Assets to Keep Out of Your Trust | Insights from an Estate Planning Attorney

TLDRLearn about the assets that should be kept out of your trust, including retirement accounts, annuities, life insurance, and vehicles. Discover the importance of asset alignment and beneficiary designations to ensure a smooth transfer of assets. Find out why it is not recommended to put a car into a trust.

Key insights

💡Asset alignment is a crucial step in the estate planning process and involves aligning your assets with your trust.

🏦Bank accounts and brokerage accounts can be put into a trust, but doing so may result in the loss of valuable asset protection.

🚗Putting a car into a trust is generally not recommended, as it offers no significant benefits and may increase potential legal complications.

🏠Real estate, such as a house, should be titled in the name of the trust to ensure a smooth transfer of ownership.

💼Business interests can be transferred to a trust, providing a comprehensive plan for the future of your business.

Q&A

Should I put my retirement accounts into a trust?

It is generally not recommended to put retirement accounts, such as IRAs and 401(k)s, into a trust. This can have negative tax consequences and may result in immediate liquidation.

Can I put my car into a trust?

While it is possible to put a car into a trust, it is generally not recommended.
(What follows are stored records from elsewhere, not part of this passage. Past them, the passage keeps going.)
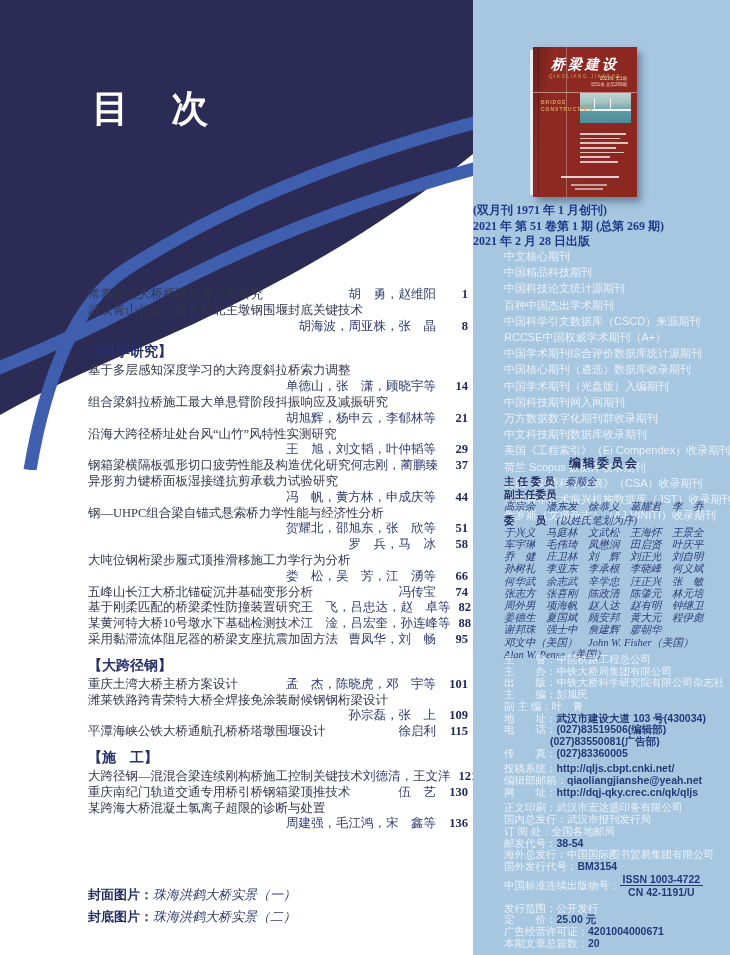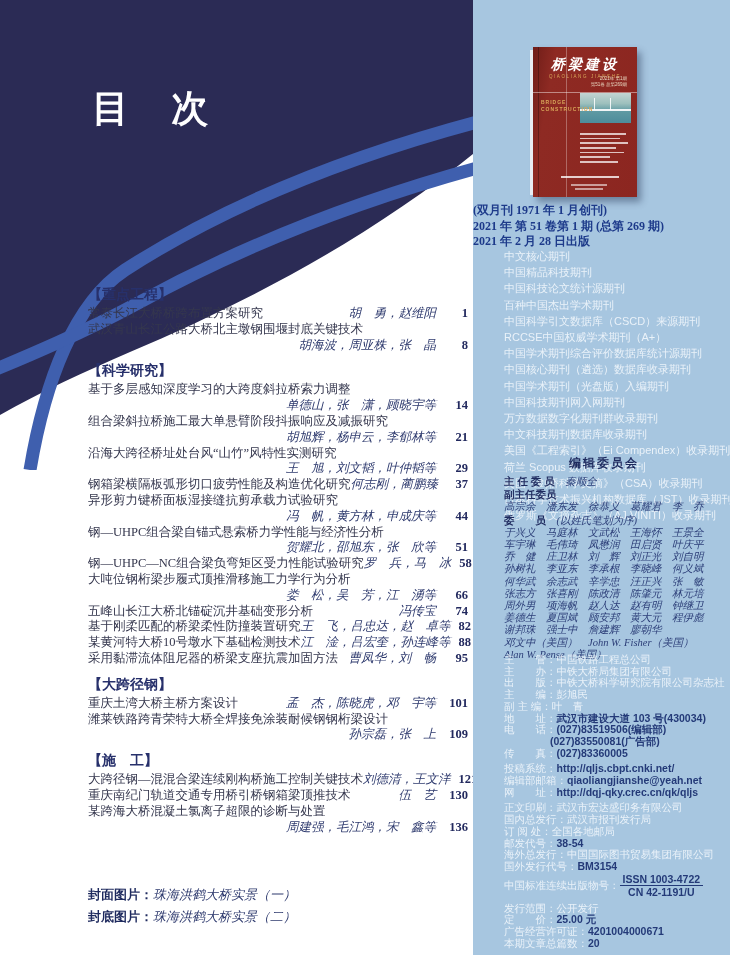--- a/index.html
+++ b/index.html
@@ -91,7 +91,6 @@
 
   <div class="toc">
       <div class="sec">
-        <div class="sec-h">【重点工程】</div>
         <div class="l">
           <span class="t">常泰长江大桥桥跨布置方案研究</span>
           <span class="fill"></span>

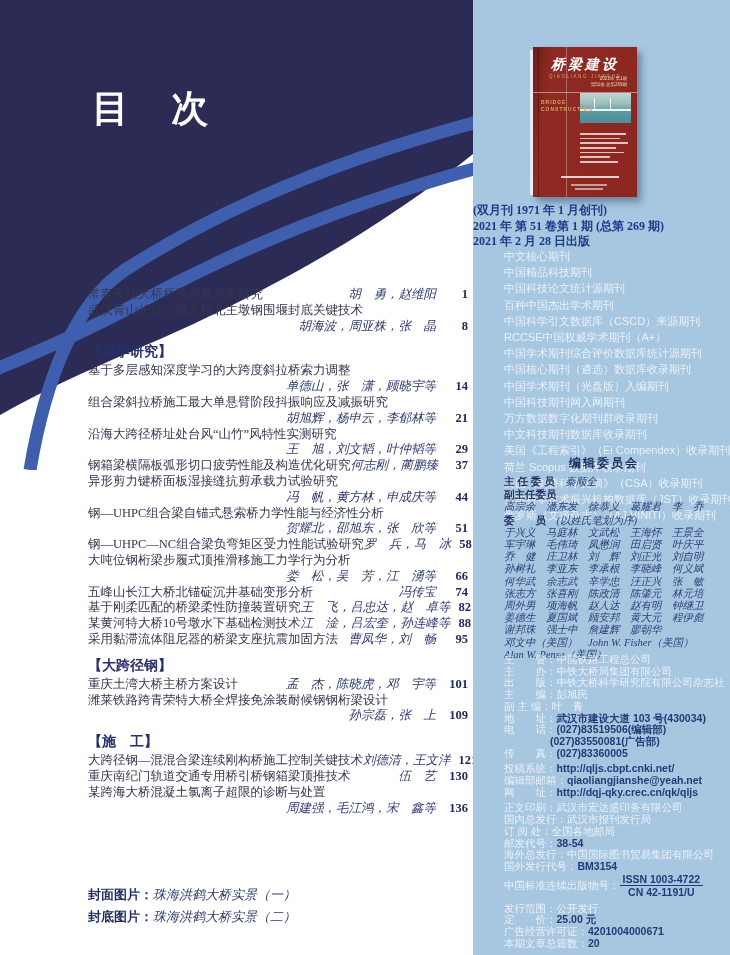--- a/index.html
+++ b/index.html
@@ -71,7 +71,7 @@
   .l{display:flex;align-items:baseline;height:15.8px;font-size:12.5px;color:#35374e;}
   .l .t{white-space:nowrap;}
   .l .fill{flex:1;}
-  .l .a{font-style:italic;color:#2e3a6e;white-space:nowrap;text-align:center;}
+  .l .a{color:#2e3a6e;white-space:nowrap;text-align:center;}
   .l .pg{width:24px;text-align:right;font-weight:bold;color:#22295e;margin-left:8px;}
   .toc-footer{position:absolute;left:88px;top:884px;font-size:13px;line-height:22px;}
   .toc-footer .flab{font-weight:bold;color:#1e2a5e;font-family:"Liberation Sans",sans-serif;}

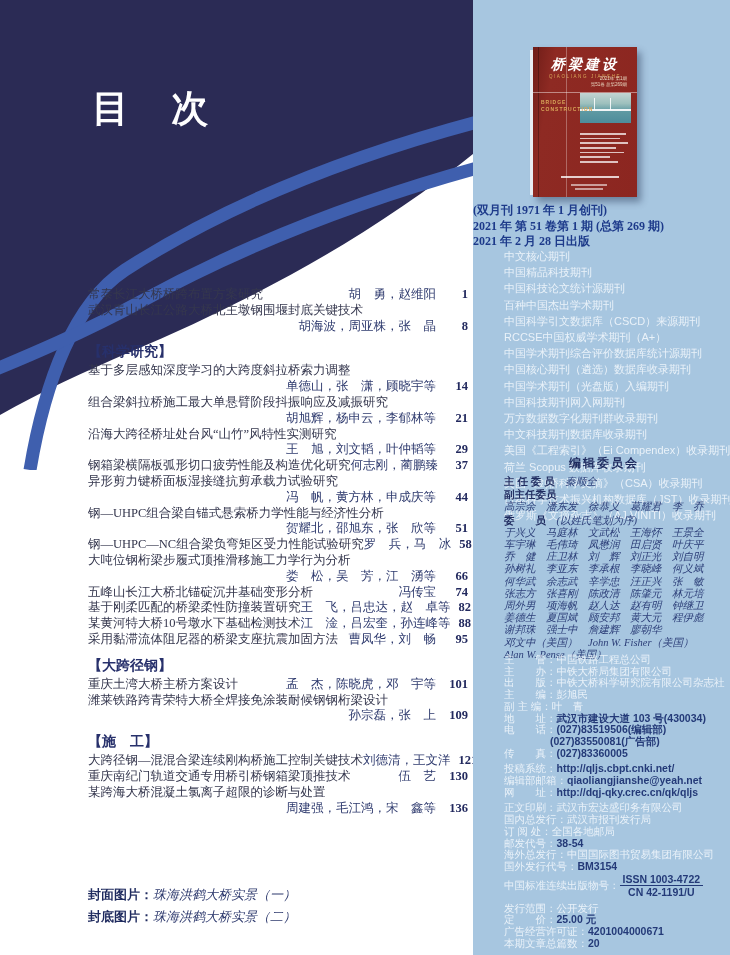--- a/index.html
+++ b/index.html
@@ -155,7 +155,6 @@
           <span class="pg">51</span>
         </div>
         <div class="l">
-          <span class="t">钢—UHPC—NC组合梁负弯矩区受力性能试验研究</span>
           <span class="fill"></span>
           <span class="a">罗　兵，马　冰</span>
           <span class="pg">58</span>

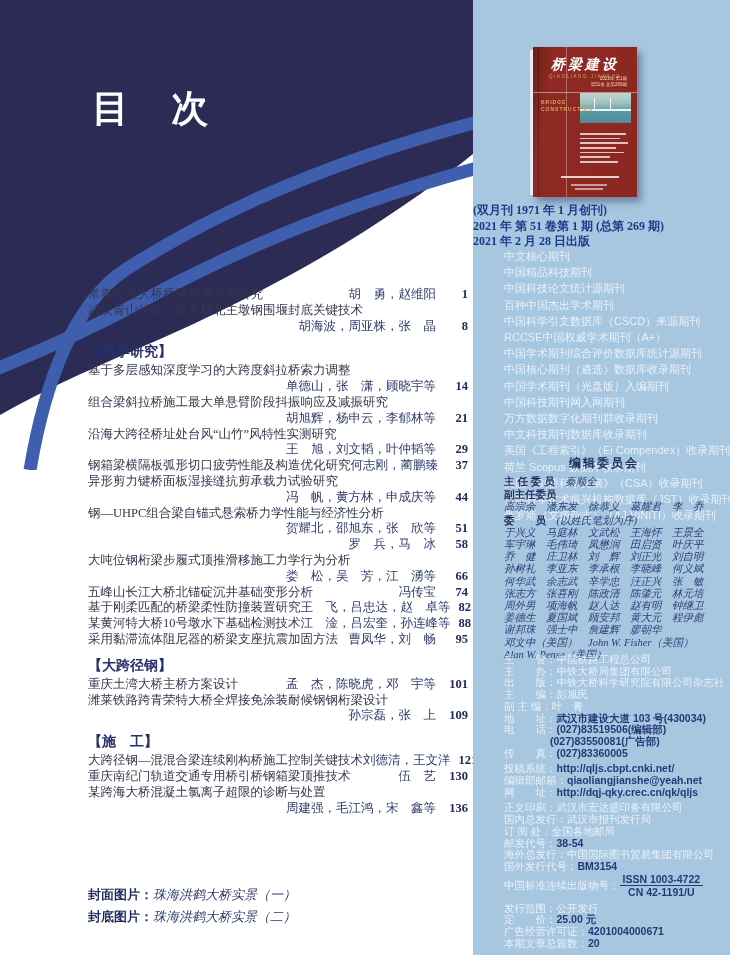--- a/index.html
+++ b/index.html
@@ -207,6 +207,12 @@
           <span class="fill"></span>
           <span class="a">孙宗磊，张　上</span>
           <span class="pg">109</span>
+        </div>
+        <div class="l">
+          <span class="t">平潭海峡公铁大桥通航孔桥桥塔墩围堰设计</span>
+          <span class="fill"></span>
+          <span class="a">徐启利</span>
+          <span class="pg">115</span>
         </div>
       </div>
       <div class="sec">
There is no significant benefit to doing so, and it may complicate legal matters in the event of an accident.

What assets should be titled in the name of the trust?

Assets such as real estate (e.g., houses), bank accounts, and brokerage accounts should be titled in the name of the trust to ensure a smooth transfer of ownership.

Can I transfer my business interests to a trust?

Yes, business interests can be transferred to a trust, providing a comprehensive plan for the future of your business.

Should I include life insurance in my trust?

Life insurance policies are typically not included in a trust. Instead, the trust can be designated as a beneficiary to receive the proceeds upon your death.

Timestamped Summary

00:00In this video, estate planning attorney Bill O'Leary discusses the assets that should be kept out of a trust.

01:14Retirement accounts, such as IRAs and 401(k)s, should not be put into a trust due to tax consequences and immediate liquidation.

03:53While it is possible to put a car into a trust, it is generally not recommended as it offers no significant benefits and may complicate legal matters.

05:06Real estate, including houses, should be titled in the name of the trust to ensure a smooth transfer of ownership.

05:47Business interests can be transferred to a trust, providing a comprehensive plan for the future of your business.